→ Prompt
Copy only what lies from the line containing "Tailwind CSS" through the line containing "- Premium activation" in the entries below, keeping both end lines exact and dropping every picture.

→ Records from a data source
* * * * * * * * *

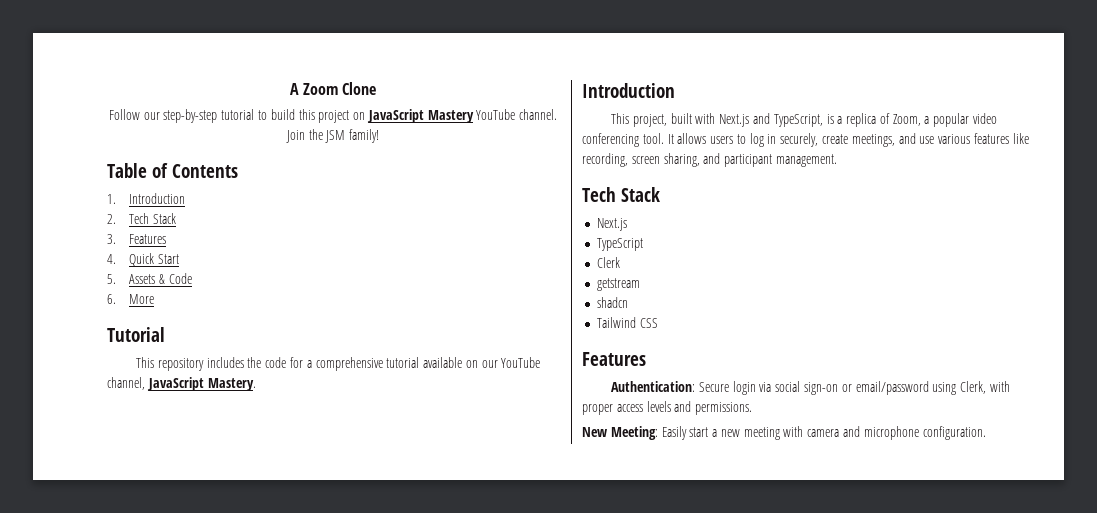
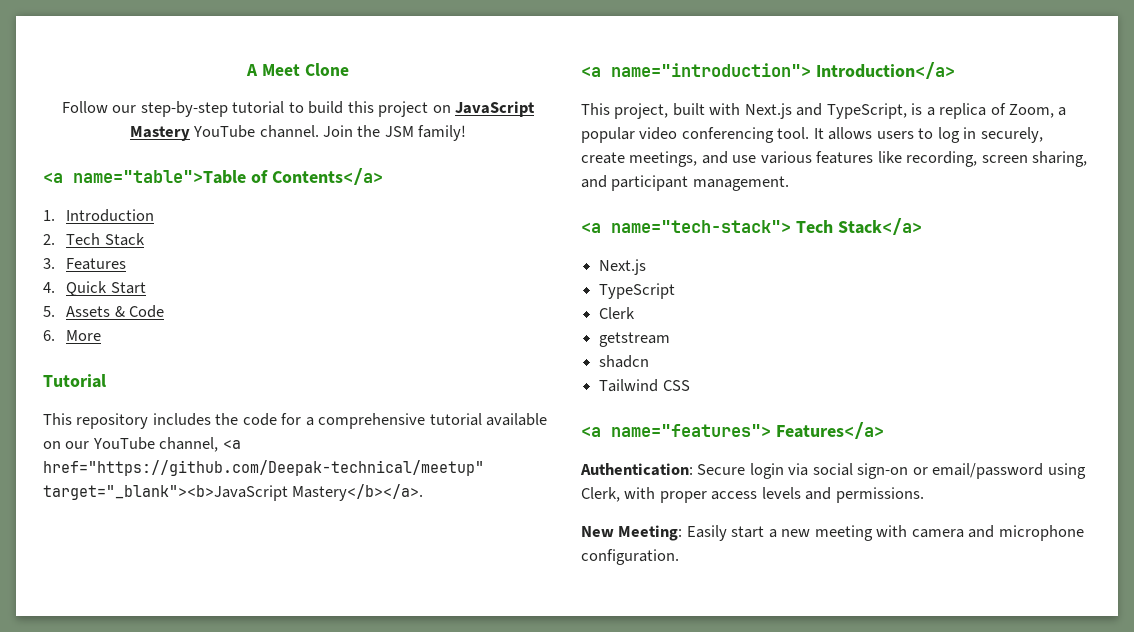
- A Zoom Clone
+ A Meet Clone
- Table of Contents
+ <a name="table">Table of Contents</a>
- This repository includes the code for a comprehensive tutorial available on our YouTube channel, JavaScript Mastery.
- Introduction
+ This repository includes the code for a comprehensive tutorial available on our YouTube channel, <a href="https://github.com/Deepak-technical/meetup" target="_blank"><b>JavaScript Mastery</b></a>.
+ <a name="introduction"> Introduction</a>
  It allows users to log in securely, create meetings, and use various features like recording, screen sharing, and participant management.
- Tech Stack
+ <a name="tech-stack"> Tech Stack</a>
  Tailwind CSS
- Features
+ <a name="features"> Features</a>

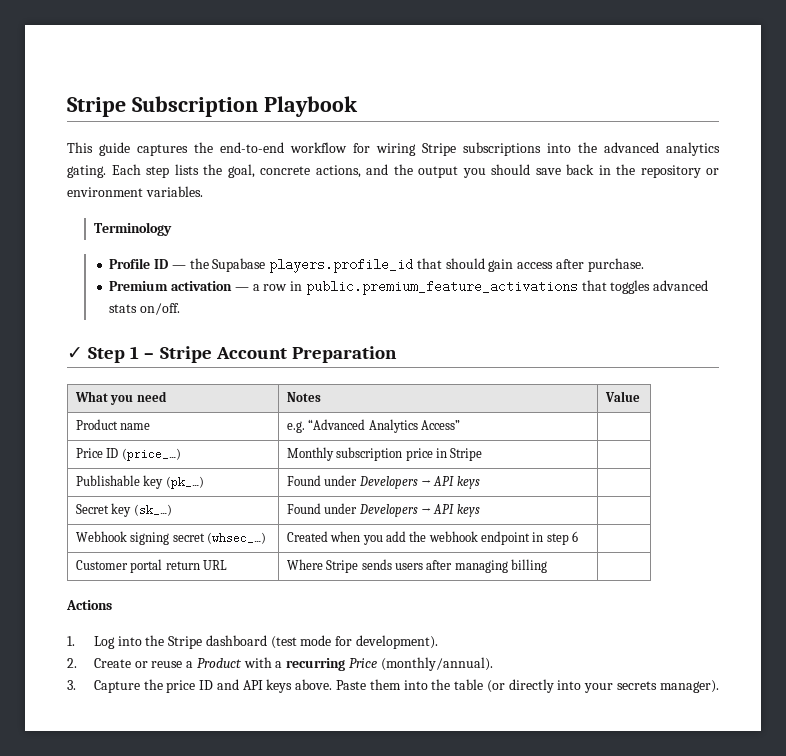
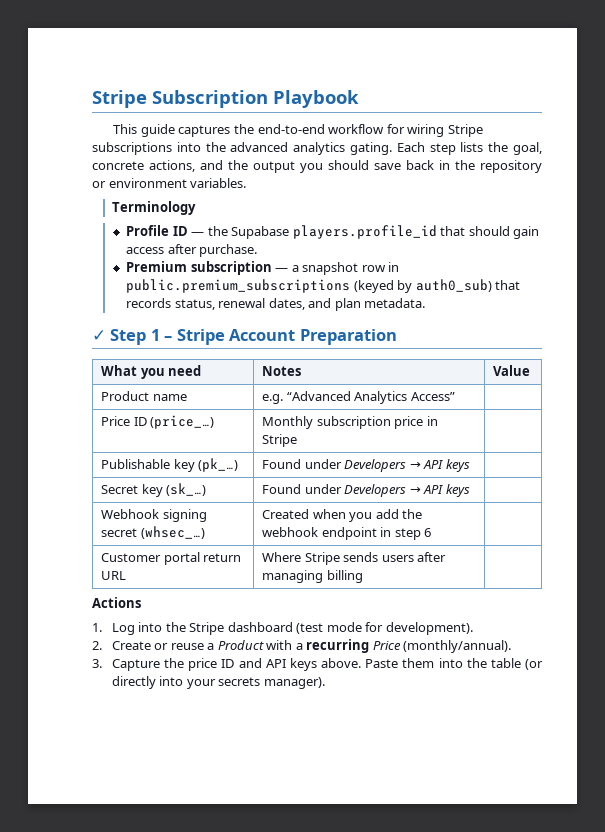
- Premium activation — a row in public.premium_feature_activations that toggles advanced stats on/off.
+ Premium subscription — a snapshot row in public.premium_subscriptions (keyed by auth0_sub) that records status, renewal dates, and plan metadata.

* * * * * * * * *

→ Solution to this task
  Tailwind CSS
- Features
+ <a name="features"> Features</a>

- Premium activation — a row in public.premium_feature_activations that toggles advanced stats on/off.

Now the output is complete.